Joyce o Becket

Resacas

joyce y beckett

16 de junio

La literatura no tiene más que dos opciones. Se puede querer ser Joyce o se puede querer ser Beckett. No hay más. Dos caminos (irlandeses ambos) divergían en el bosque y el resto no era sino ruido y oscuridad. En la biografía sobre Joyce escrita por Richard Ellmann aparecen ambos, sentados uno al lado del otro, con las piernas cruzadas y en silencio, “Joyce está triste por sí mismo y Beckett por el mundo”. En esa modesta habitación, la literatura, partida en dos, quedó acorralada.

En la literatura peruana, como en cualquier otra literatura del mundo, los escritores se dividen en joyceanos y beckettianos. Hacia el lado de Joyce (y para no emborronar todo de nombres) está Vargas Llosa; hacia el lado de Beckett, Ribeyro. “Trilce”, de Vallejo, es ambos. La misma partición de aguas, puede hacerse hacia delante o hacia atrás. Nada de errores cronológicos. Por el lado de Joyce, la exuberancia, lo barroco, innovación de las técnicas narrativas, orden, fe en una novela bien armada, redonda, total; por el lado de Beckett, parquedad, escasos recursos narrativos, minimalismo, absurdo y caos. A Joyce lo tentó una babel ilegible; a Beckett, el silencio. Joyce utilizó diferentes idiomas para componer una misma obra; Beckett prefirió escribir en una lengua que no era la suya, el francés, para evitar excesos.

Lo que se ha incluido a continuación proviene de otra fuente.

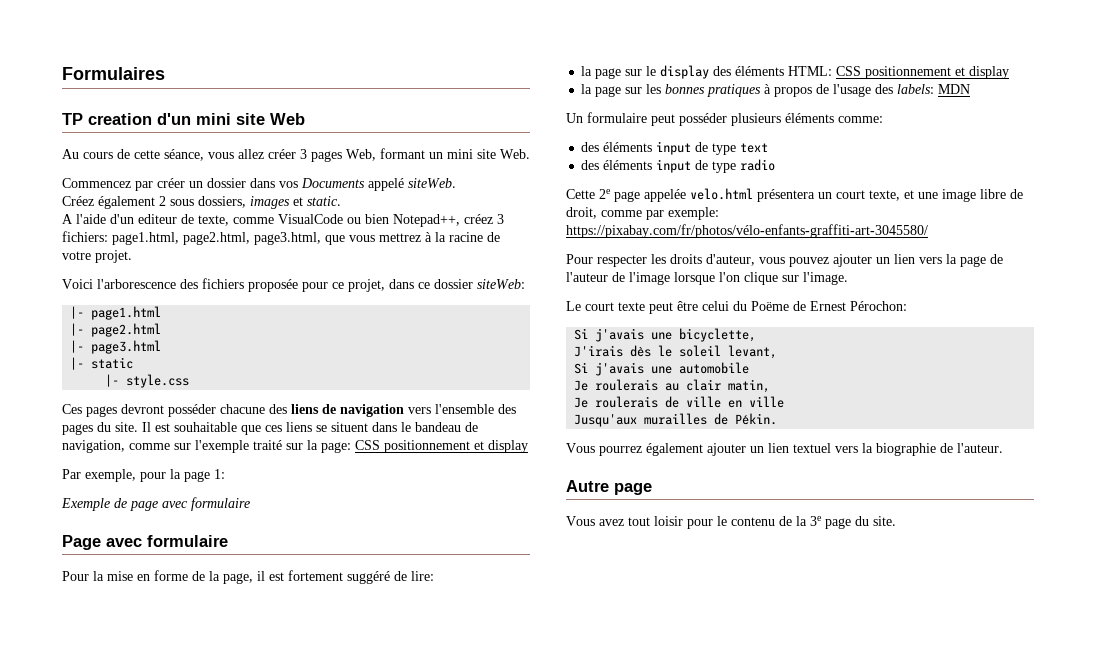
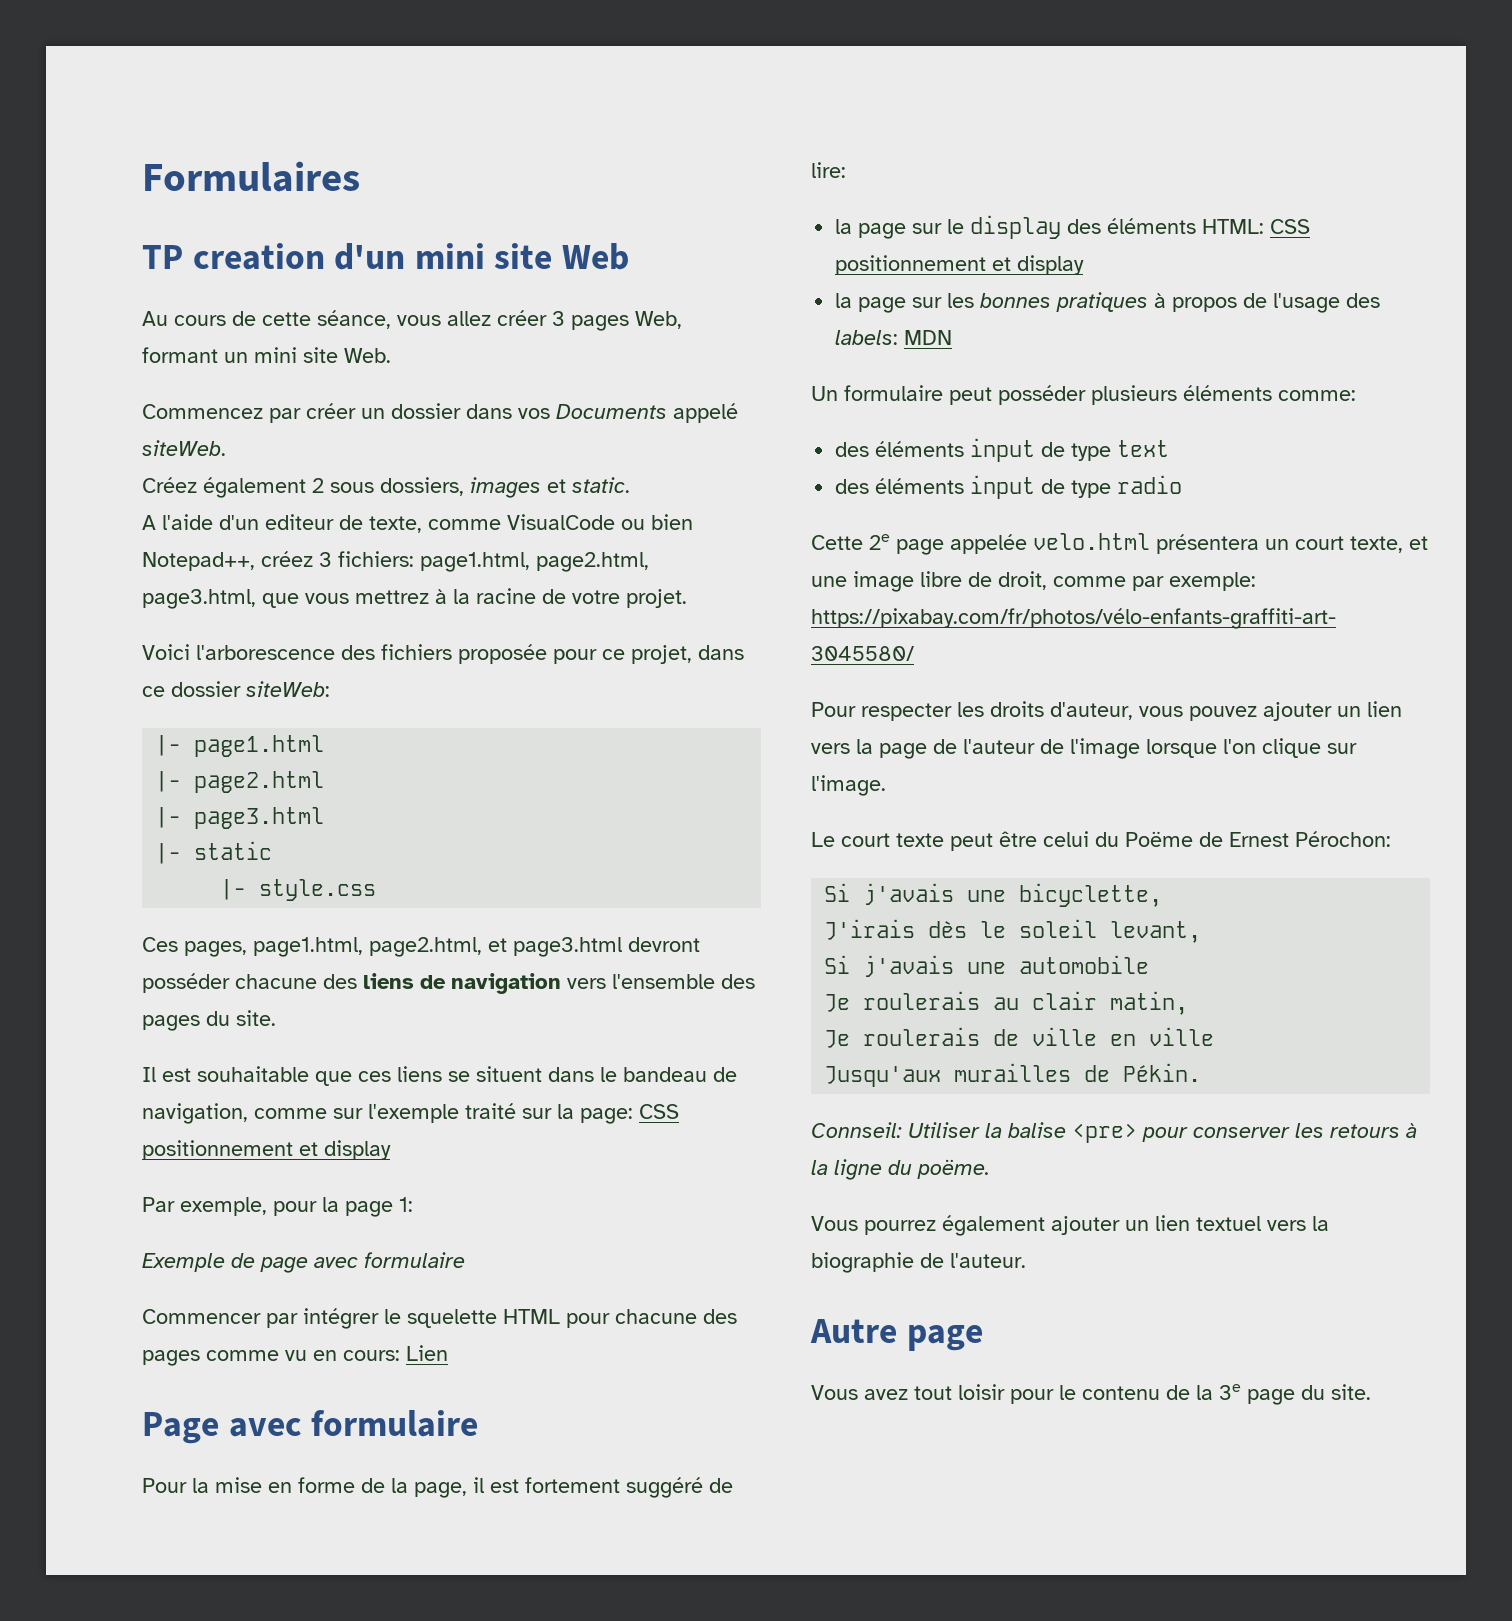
[86,406,117,417] pages -> [184,937,622,957] pages, page1.html, page2.html, et page3.html
(138, 427) none -> (276, 1018) //
(250, 504) none -> [142,1308,737,1329] [142,1345,448,1366] // Commencer par intégrer le squelette HTML pour chacune des pages comme vu en cours: Lien
(778, 419) none -> [811,1122,1417,1143] [811,1159,990,1180] // Connseil: Utiliser la balise <pre> pour conserver les retours à la ligne du poëme.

Las playas rocosas de Dublín son ahora mi paisaje. El mar verde-moco, tensa-escrotos. Ese mar, sobre el que mejor no decir nada. Camino entre páginas que se suceden como olas golpeando una orilla específica, una orilla cualquiera. No estoy solo. A lo lejos, una silueta negra se detiene al lado de una roca. Se hurga la nariz y saca un colosal moco. Piensa que nadie lo ve. Disimuladamente, limpia su índice en el borde filoso de la roca. Más allá, un ser renqueante, recoge guijarros, los reparte entre los bolsillos de su saco y pantalón y elige uno para meterse a la boca. En ninguna otra playa me he sentido más a gusto. El tipo de los guijarros guarda el que tenía en la boca en el bolsillo derecho del saco, y saca uno nuevo del bolsillo izquierdo del pantalón y se lo mete a la boca. La silueta negra se inclina contra el viento, escribe algo en un papel.

Es 16 de junio. En Dublín. Un día que no se agota en un millar de páginas. Joyce aparece un segundo. La gata de Leopoldo Bloom remolonea alrededor de la mesa, espera que le tiren un trozo de hígado fresco. “La gata maulló de la mesa, maullando. Igual que como anda por mi mesa de escribir. Prr. Ráscame la cabeza. Prr.” El 16 de junio —para todos los que respiramos literatura o padecemos el mal de Montano— es el día más importante del año. Un día que no se agota en un millar de páginas. Un 16 de junio, en Nueva York, Beckett estrenó la antítesis perfecta del Ulises. En un descampado lleno de escombros y basura, se oye en la penumbra el llanto de un recién nacido. El sonido amplificado de una inspiración remece el aire y la luz ha alcanzado su máxima intensidad. El mismo sonido amplificado, pero ahora de la exhalación, vuelve a remecer el aire y la luz mengua hasta extinguirse, volviéndolo todo a la oscuridad inicial. Breath no dura más de treinta segundos. Joyce describió un día en mil páginas, Beckett describió la vida entera en treinta segundos.